Web document revisions
————
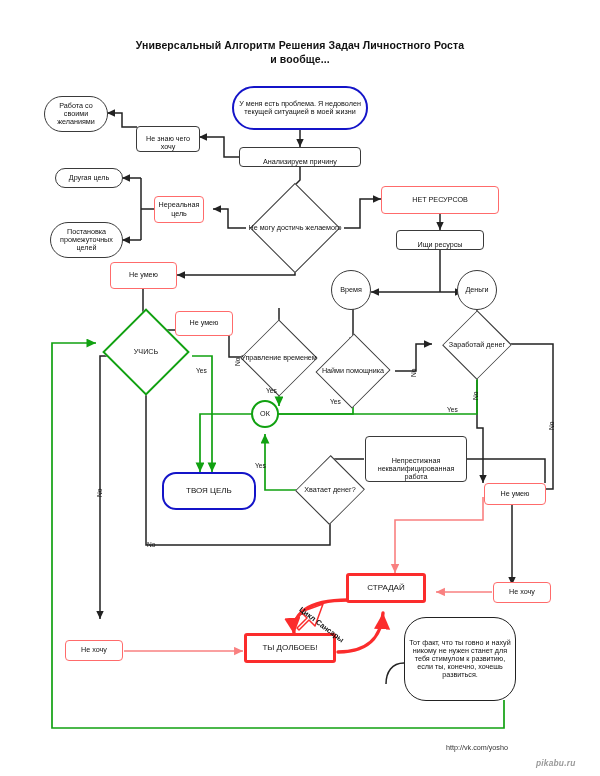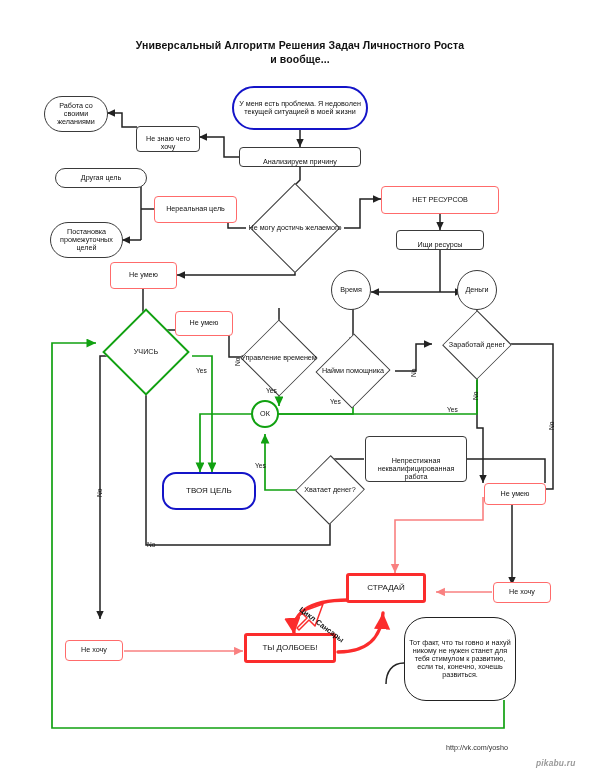--- a/index.html
+++ b/index.html
@@ -217,7 +217,7 @@
     <span>Нереальная цель</span>
   </div>
 
-  <div class="node stadium" style="left:55px;top:168px;width:92px;height:20px;">
+  <div class="node stadium" style="left:55px;top:168px;width:68px;height:20px;">
     <span>Другая цель</span>
   </div>
 

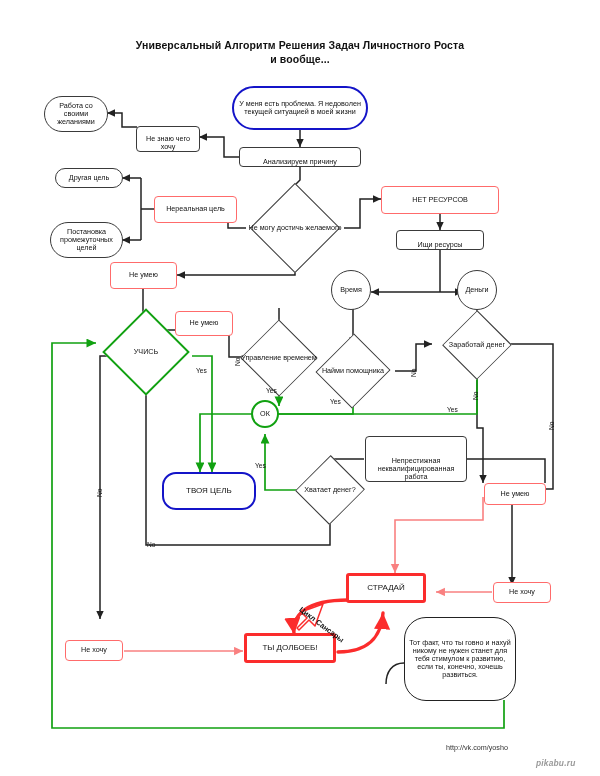--- a/index.html
+++ b/index.html
@@ -213,7 +213,7 @@
     <div class="dlab">Не могу достичь желаемого</div>
   </div>
 
-  <div class="node rect-red" style="left:154px;top:196px;width:83px;height:27px;">
+  <div class="node rect-red" style="left:154px;top:196px;width:50px;height:27px;">
     <span>Нереальная цель</span>
   </div>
————
▸ **Problem**
Every line with "left" in it should be copied from the entries.

▸ **Exercise output**
-  <div class="node stadium" style="left:55px;top:168px;width:92px;height:20px;">
+  <div class="node stadium" style="left:55px;top:168px;width:68px;height:20px;">
-  <div class="node rect-red" style="left:154px;top:196px;width:83px;height:27px;">
+  <div class="node rect-red" style="left:154px;top:196px;width:50px;height:27px;">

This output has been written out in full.